В Испании, напротив, сказание о победоносном шествии французов по испанским землям оскорбляло национальное самолюбие реконкистадоров. Ученые историки и народные рапсоды наперебой стараются опорочить поход Карла и восславить испанцев. Уже у Силосского Монаха (нач. XII в.) мы читаем, что «французы ложно утверждают, будто Карл вырвал из рук язычников какие-либо города по сю сторону Пиренеев»: Памплона впустила его добровольно. «Когда же, выйдя оттуда, он подошел к городу Сарагосе, то, позволив, по французскому обыкновению, подкупить себя златом, вернулся во-своясь, не пошевелив пальцем для того, чтобы освободить святую церковь от варварского ига».
Народные певцы подчеркивают поражение Карла и приписывают победу полулегендарному герою Бернальдо дель-Карпио, которого называют то племянником Карла Великого, то племянником короля дона Альфонса Целомудренного (791 — 835). Историки-патриоты XII и XIII веков подхватили эту басню, и у них Бернальдо становится во главе объединенных испанских племен (астурийцев, бискайцев, арагонцев и др.) и наносит Карлу поражение у Ронсеваля при самом появлении его в Испании (а не на обратном походе), причем нападает не на арьергард, а на авангард. Согласно Лукасу де Туи, поэме «Фернан Гонсалес » и «Первой Всеобщей хронике» (XIII в.), Бернальдо для этой цели даже соединяется с сарацинами и отдает себя в распоряжение Марсилия. После, с XVI в., начинают появляться в Испании переводы с французского и итальянского, лишённые галлофобской окраски. Романсы же следуют то испанской, то франко-итальянской традиции.

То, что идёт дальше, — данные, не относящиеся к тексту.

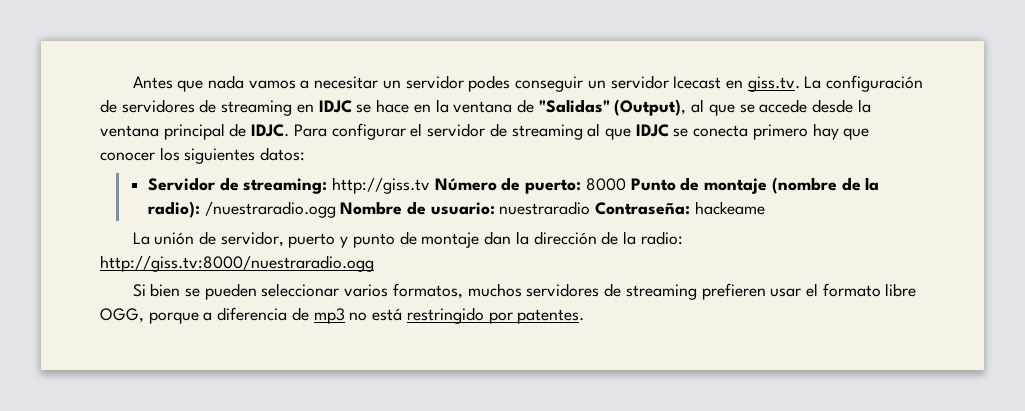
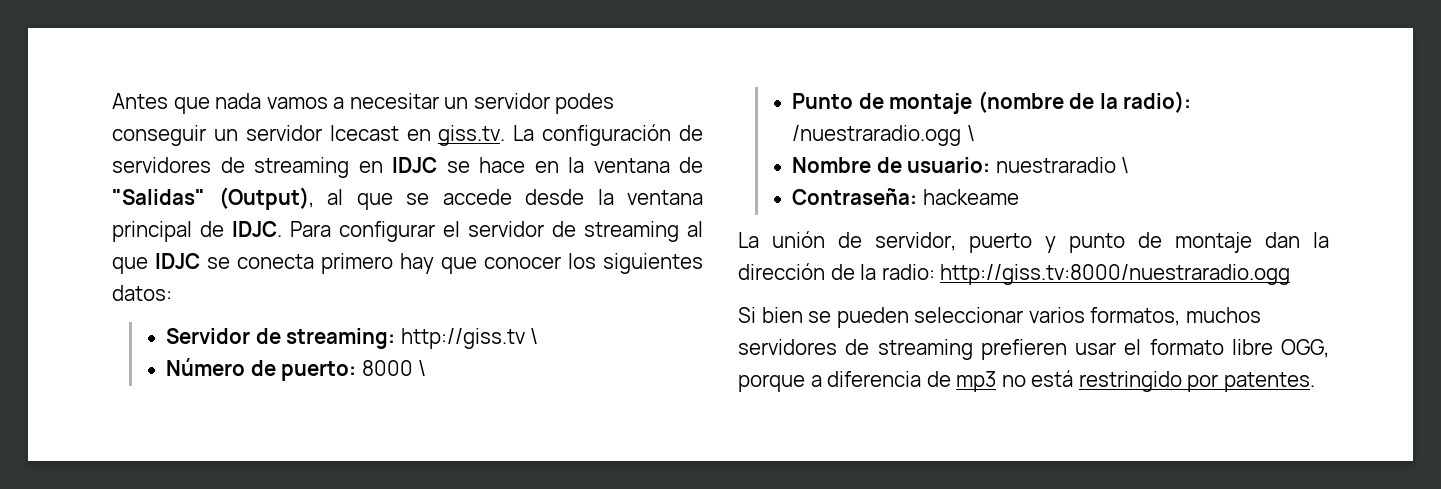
- Servidor de streaming: http://giss.tv Número de puerto: 8000 Punto de montaje (nombre de la radio): /nuestraradio.ogg Nombre de usuario: nuestraradio Contraseña: hackeame
+ Servidor de streaming: http://giss.tv \
+ Número de puerto: 8000 \
+ Punto de montaje (nombre de la radio): /nuestraradio.ogg \
+ Nombre de usuario: nuestraradio \
+ Contraseña: hackeame

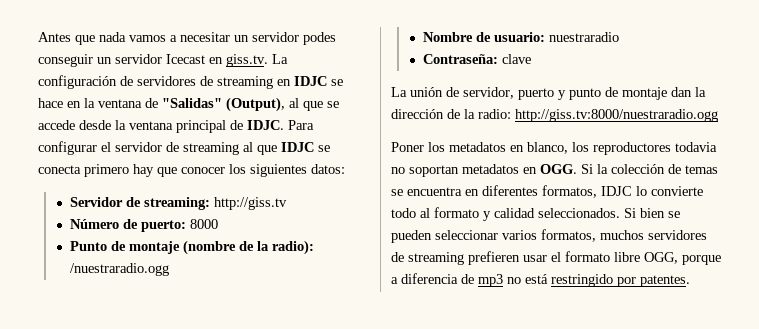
- Servidor de streaming: http://giss.tv \
+ Servidor de streaming: http://giss.tv
- Número de puerto: 8000 \
+ Número de puerto: 8000
- Punto de montaje (nombre de la radio): /nuestraradio.ogg \
+ Punto de montaje (nombre de la radio): /nuestraradio.ogg
- Nombre de usuario: nuestraradio \
+ Nombre de usuario: nuestraradio
- Contraseña: hackeame
+ Contraseña: clave
+ Poner los metadatos en blanco, los reproductores todavia no soportan metadatos en OGG. Si la colección de temas se encuentra en diferentes formatos, IDJC lo convierte todo al formato y calidad seleccionados.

В Дании ухватились за персонаж Оджьера Датчанина, который уже в «Песне о Роланде» играет весьма почетную роль. И вот автор датской «Хроники Карла Великого» (XV в.) добавляет к концу Оксфордской версии нигде более не засвидетельствованное завершение:
«В следующую ночь (после смерти Альды) явился императору архангел Гавриил и сказал: «Иди в Ливию и помоги доброму королю Ивену, ибо язычники крепко воюют его землю». На пасху собрал император в Риме большое войско и двинулся к королю Ивену. Неверный король, сражавшийся против него, звался Геалвером. Услыхав о приближении императора, он выступил ему навстречу, и много народа пало с обеих сторон. Олгер-датчанин ударил короля по шлему и рассек тело до седла; так император одержал в этой земле великую победу и защитил землю короля Ивена».
После этого в «Хронике» следуют подвиги Олгера в Саксонии и история его опалы; перемещение этих эпизодов (в источнике, т. е. в скандинавской «Карламагнуссаге», они еще помещены перед Ронсевальской битвой) должно доказать, что после смерти Роланда датский герой занял его место и стал единственной опорой государства (Карл одряхлел, Найм и Турпин ходят на костылях).
В английском романсе «Осада Милона» (XIV в.) Карла и его войско выручает из беды Лионель, герцог Бретонский (тогда еще чувствовалась связь между бретонцами и британцами).
***
При частых перепевах уже знакомого сюжета пафос, наконец, ослабевает, и прежнее восторженное отношение к подвигам кажется устаревшим, вызывает улыбку или насмешку. Повидимому, склонность к такой эволюции особенно сильна в городской литературе, так как в городах прежнее почтительное отношение к рыцарству стало в конце XIII в. сменяться недоброжелательством благодаря разочарованию в крестовых походах и постепенному отмиранию культурно-исторической роли рыцарского сословия [Это отношение отражается уже в сатире XIII в. («Аудиджьер» во Франции, «Мейер Хельмбрехт» в Германии) и достигает высшего художественного оформления в «Дон-Кихоте» Сервантеса.]. И действительно, указанную эволюцию нашего цикла мы наблюдаем со всею ясностью в стране городов, в Италии.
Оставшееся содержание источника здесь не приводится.